Extracted records:
/---

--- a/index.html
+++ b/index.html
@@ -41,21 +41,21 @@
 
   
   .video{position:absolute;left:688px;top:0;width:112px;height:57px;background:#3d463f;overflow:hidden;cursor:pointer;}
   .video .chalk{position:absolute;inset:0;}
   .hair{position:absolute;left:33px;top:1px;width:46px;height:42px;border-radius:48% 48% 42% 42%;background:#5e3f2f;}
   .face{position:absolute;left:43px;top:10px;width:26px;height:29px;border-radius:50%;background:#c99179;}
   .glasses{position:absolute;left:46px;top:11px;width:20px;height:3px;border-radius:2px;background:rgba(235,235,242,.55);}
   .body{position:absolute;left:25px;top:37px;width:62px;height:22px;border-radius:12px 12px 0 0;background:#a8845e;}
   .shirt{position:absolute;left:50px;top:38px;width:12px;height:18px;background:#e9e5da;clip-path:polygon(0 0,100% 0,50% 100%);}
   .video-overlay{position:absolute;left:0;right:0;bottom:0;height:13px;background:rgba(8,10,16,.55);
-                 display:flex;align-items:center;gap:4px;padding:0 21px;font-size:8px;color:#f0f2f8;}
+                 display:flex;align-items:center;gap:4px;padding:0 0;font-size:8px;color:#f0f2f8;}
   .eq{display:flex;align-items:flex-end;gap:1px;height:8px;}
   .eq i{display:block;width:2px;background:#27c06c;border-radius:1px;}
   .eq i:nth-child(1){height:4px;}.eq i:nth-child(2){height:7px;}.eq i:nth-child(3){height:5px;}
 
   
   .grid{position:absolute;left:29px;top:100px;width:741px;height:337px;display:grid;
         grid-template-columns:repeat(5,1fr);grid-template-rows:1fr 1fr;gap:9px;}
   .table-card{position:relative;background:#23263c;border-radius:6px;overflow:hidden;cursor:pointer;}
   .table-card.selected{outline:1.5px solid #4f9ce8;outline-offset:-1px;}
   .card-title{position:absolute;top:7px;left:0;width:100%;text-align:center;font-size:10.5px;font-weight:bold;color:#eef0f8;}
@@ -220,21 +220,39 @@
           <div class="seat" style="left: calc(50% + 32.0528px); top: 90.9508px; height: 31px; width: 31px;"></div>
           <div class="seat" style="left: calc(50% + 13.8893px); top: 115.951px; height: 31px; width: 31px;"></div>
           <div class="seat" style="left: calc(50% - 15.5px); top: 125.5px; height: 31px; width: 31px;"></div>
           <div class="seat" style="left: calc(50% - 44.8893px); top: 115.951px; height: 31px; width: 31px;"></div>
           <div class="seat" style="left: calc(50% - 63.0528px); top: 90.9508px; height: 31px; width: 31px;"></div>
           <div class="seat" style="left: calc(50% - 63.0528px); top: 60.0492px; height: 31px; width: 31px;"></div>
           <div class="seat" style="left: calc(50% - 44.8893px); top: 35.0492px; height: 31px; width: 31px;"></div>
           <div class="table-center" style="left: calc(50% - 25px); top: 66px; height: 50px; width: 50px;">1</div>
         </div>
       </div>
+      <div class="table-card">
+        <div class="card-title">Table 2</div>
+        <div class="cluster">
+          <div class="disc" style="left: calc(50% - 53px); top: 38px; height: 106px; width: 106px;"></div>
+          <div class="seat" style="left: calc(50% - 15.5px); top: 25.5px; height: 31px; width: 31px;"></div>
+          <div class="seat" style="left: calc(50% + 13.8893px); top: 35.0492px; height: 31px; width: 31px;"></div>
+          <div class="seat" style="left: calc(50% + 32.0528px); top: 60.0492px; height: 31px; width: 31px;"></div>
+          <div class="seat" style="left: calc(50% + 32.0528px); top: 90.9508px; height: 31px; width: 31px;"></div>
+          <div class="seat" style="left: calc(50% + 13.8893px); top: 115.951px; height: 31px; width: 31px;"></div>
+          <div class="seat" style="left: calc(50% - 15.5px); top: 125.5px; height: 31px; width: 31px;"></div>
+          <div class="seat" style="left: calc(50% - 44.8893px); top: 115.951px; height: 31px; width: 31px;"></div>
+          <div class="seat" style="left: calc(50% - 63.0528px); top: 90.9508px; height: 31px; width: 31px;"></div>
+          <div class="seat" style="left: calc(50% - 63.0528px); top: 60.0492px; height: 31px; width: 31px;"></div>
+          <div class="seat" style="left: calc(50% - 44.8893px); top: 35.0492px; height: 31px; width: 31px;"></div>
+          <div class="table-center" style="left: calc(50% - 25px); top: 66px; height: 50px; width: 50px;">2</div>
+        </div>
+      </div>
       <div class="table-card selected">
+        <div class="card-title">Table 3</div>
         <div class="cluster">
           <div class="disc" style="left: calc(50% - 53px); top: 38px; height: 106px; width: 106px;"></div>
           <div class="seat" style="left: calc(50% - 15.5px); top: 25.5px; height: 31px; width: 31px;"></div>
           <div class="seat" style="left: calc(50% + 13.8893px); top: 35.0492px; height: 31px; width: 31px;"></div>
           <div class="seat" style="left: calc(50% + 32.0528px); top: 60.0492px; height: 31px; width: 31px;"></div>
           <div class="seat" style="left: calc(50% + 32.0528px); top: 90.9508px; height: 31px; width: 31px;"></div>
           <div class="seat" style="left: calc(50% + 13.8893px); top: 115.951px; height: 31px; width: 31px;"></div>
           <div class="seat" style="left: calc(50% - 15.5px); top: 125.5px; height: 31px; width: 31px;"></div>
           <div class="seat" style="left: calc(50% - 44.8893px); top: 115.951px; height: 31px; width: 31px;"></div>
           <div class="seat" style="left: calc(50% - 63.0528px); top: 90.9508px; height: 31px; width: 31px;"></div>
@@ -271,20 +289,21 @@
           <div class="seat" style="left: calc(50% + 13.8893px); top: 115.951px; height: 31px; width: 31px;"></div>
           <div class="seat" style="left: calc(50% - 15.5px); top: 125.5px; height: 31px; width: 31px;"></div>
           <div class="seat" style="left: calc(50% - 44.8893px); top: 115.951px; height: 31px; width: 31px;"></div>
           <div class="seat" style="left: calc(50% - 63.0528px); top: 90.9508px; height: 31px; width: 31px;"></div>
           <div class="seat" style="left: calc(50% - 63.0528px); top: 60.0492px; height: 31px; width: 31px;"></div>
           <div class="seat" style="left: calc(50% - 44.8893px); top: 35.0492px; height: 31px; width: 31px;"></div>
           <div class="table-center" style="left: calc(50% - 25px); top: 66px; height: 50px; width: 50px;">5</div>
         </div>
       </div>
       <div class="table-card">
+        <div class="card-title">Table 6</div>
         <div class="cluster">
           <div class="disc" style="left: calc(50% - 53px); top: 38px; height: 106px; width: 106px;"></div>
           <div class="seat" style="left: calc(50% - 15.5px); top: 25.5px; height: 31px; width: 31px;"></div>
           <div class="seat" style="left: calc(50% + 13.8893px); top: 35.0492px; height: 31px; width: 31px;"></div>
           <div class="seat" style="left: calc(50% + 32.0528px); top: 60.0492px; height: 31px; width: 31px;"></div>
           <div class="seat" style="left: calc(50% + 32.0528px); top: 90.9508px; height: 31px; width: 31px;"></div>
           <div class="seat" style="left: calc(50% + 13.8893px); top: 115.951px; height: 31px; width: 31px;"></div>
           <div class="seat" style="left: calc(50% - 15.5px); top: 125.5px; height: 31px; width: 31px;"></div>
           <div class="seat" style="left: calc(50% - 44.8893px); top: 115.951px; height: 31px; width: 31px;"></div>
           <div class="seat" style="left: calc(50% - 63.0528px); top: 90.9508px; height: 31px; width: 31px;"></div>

\---

Your reply must contain each entry, reproduced exactly.

Task solution:
--- a/index.html
+++ b/index.html
@@ -41,21 +41,21 @@
 
   
   .video{position:absolute;left:688px;top:0;width:112px;height:57px;background:#3d463f;overflow:hidden;cursor:pointer;}
   .video .chalk{position:absolute;inset:0;}
   .hair{position:absolute;left:33px;top:1px;width:46px;height:42px;border-radius:48% 48% 42% 42%;background:#5e3f2f;}
   .face{position:absolute;left:43px;top:10px;width:26px;height:29px;border-radius:50%;background:#c99179;}
   .glasses{position:absolute;left:46px;top:11px;width:20px;height:3px;border-radius:2px;background:rgba(235,235,242,.55);}
   .body{position:absolute;left:25px;top:37px;width:62px;height:22px;border-radius:12px 12px 0 0;background:#a8845e;}
   .shirt{position:absolute;left:50px;top:38px;width:12px;height:18px;background:#e9e5da;clip-path:polygon(0 0,100% 0,50% 100%);}
   .video-overlay{position:absolute;left:0;right:0;bottom:0;height:13px;background:rgba(8,10,16,.55);
-                 display:flex;align-items:center;gap:4px;padding:0 21px;font-size:8px;color:#f0f2f8;}
+                 display:flex;align-items:center;gap:4px;padding:0 0;font-size:8px;color:#f0f2f8;}
   .eq{display:flex;align-items:flex-end;gap:1px;height:8px;}
   .eq i{display:block;width:2px;background:#27c06c;border-radius:1px;}
   .eq i:nth-child(1){height:4px;}.eq i:nth-child(2){height:7px;}.eq i:nth-child(3){height:5px;}
 
   
   .grid{position:absolute;left:29px;top:100px;width:741px;height:337px;display:grid;
         grid-template-columns:repeat(5,1fr);grid-template-rows:1fr 1fr;gap:9px;}
   .table-card{position:relative;background:#23263c;border-radius:6px;overflow:hidden;cursor:pointer;}
   .table-card.selected{outline:1.5px solid #4f9ce8;outline-offset:-1px;}
   .card-title{position:absolute;top:7px;left:0;width:100%;text-align:center;font-size:10.5px;font-weight:bold;color:#eef0f8;}
@@ -220,21 +220,39 @@
           <div class="seat" style="left: calc(50% + 32.0528px); top: 90.9508px; height: 31px; width: 31px;"></div>
           <div class="seat" style="left: calc(50% + 13.8893px); top: 115.951px; height: 31px; width: 31px;"></div>
           <div class="seat" style="left: calc(50% - 15.5px); top: 125.5px; height: 31px; width: 31px;"></div>
           <div class="seat" style="left: calc(50% - 44.8893px); top: 115.951px; height: 31px; width: 31px;"></div>
           <div class="seat" style="left: calc(50% - 63.0528px); top: 90.9508px; height: 31px; width: 31px;"></div>
           <div class="seat" style="left: calc(50% - 63.0528px); top: 60.0492px; height: 31px; width: 31px;"></div>
           <div class="seat" style="left: calc(50% - 44.8893px); top: 35.0492px; height: 31px; width: 31px;"></div>
           <div class="table-center" style="left: calc(50% - 25px); top: 66px; height: 50px; width: 50px;">1</div>
         </div>
       </div>
+      <div class="table-card">
+        <div class="card-title">Table 2</div>
+        <div class="cluster">
+          <div class="disc" style="left: calc(50% - 53px); top: 38px; height: 106px; width: 106px;"></div>
+          <div class="seat" style="left: calc(50% - 15.5px); top: 25.5px; height: 31px; width: 31px;"></div>
+          <div class="seat" style="left: calc(50% + 13.8893px); top: 35.0492px; height: 31px; width: 31px;"></div>
+          <div class="seat" style="left: calc(50% + 32.0528px); top: 60.0492px; height: 31px; width: 31px;"></div>
+          <div class="seat" style="left: calc(50% + 32.0528px); top: 90.9508px; height: 31px; width: 31px;"></div>
+          <div class="seat" style="left: calc(50% + 13.8893px); top: 115.951px; height: 31px; width: 31px;"></div>
+          <div class="seat" style="left: calc(50% - 15.5px); top: 125.5px; height: 31px; width: 31px;"></div>
+          <div class="seat" style="left: calc(50% - 44.8893px); top: 115.951px; height: 31px; width: 31px;"></div>
+          <div class="seat" style="left: calc(50% - 63.0528px); top: 90.9508px; height: 31px; width: 31px;"></div>
+          <div class="seat" style="left: calc(50% - 63.0528px); top: 60.0492px; height: 31px; width: 31px;"></div>
+          <div class="seat" style="left: calc(50% - 44.8893px); top: 35.0492px; height: 31px; width: 31px;"></div>
+          <div class="table-center" style="left: calc(50% - 25px); top: 66px; height: 50px; width: 50px;">2</div>
+        </div>
+      </div>
       <div class="table-card selected">
+        <div class="card-title">Table 3</div>
         <div class="cluster">
           <div class="disc" style="left: calc(50% - 53px); top: 38px; height: 106px; width: 106px;"></div>
           <div class="seat" style="left: calc(50% - 15.5px); top: 25.5px; height: 31px; width: 31px;"></div>
           <div class="seat" style="left: calc(50% + 13.8893px); top: 35.0492px; height: 31px; width: 31px;"></div>
           <div class="seat" style="left: calc(50% + 32.0528px); top: 60.0492px; height: 31px; width: 31px;"></div>
           <div class="seat" style="left: calc(50% + 32.0528px); top: 90.9508px; height: 31px; width: 31px;"></div>
           <div class="seat" style="left: calc(50% + 13.8893px); top: 115.951px; height: 31px; width: 31px;"></div>
           <div class="seat" style="left: calc(50% - 15.5px); top: 125.5px; height: 31px; width: 31px;"></div>
           <div class="seat" style="left: calc(50% - 44.8893px); top: 115.951px; height: 31px; width: 31px;"></div>
           <div class="seat" style="left: calc(50% - 63.0528px); top: 90.9508px; height: 31px; width: 31px;"></div>
@@ -271,20 +289,21 @@
           <div class="seat" style="left: calc(50% + 13.8893px); top: 115.951px; height: 31px; width: 31px;"></div>
           <div class="seat" style="left: calc(50% - 15.5px); top: 125.5px; height: 31px; width: 31px;"></div>
           <div class="seat" style="left: calc(50% - 44.8893px); top: 115.951px; height: 31px; width: 31px;"></div>
           <div class="seat" style="left: calc(50% - 63.0528px); top: 90.9508px; height: 31px; width: 31px;"></div>
           <div class="seat" style="left: calc(50% - 63.0528px); top: 60.0492px; height: 31px; width: 31px;"></div>
           <div class="seat" style="left: calc(50% - 44.8893px); top: 35.0492px; height: 31px; width: 31px;"></div>
           <div class="table-center" style="left: calc(50% - 25px); top: 66px; height: 50px; width: 50px;">5</div>
         </div>
       </div>
       <div class="table-card">
+        <div class="card-title">Table 6</div>
         <div class="cluster">
           <div class="disc" style="left: calc(50% - 53px); top: 38px; height: 106px; width: 106px;"></div>
           <div class="seat" style="left: calc(50% - 15.5px); top: 25.5px; height: 31px; width: 31px;"></div>
           <div class="seat" style="left: calc(50% + 13.8893px); top: 35.0492px; height: 31px; width: 31px;"></div>
           <div class="seat" style="left: calc(50% + 32.0528px); top: 60.0492px; height: 31px; width: 31px;"></div>
           <div class="seat" style="left: calc(50% + 32.0528px); top: 90.9508px; height: 31px; width: 31px;"></div>
           <div class="seat" style="left: calc(50% + 13.8893px); top: 115.951px; height: 31px; width: 31px;"></div>
           <div class="seat" style="left: calc(50% - 15.5px); top: 125.5px; height: 31px; width: 31px;"></div>
           <div class="seat" style="left: calc(50% - 44.8893px); top: 115.951px; height: 31px; width: 31px;"></div>
           <div class="seat" style="left: calc(50% - 63.0528px); top: 90.9508px; height: 31px; width: 31px;"></div>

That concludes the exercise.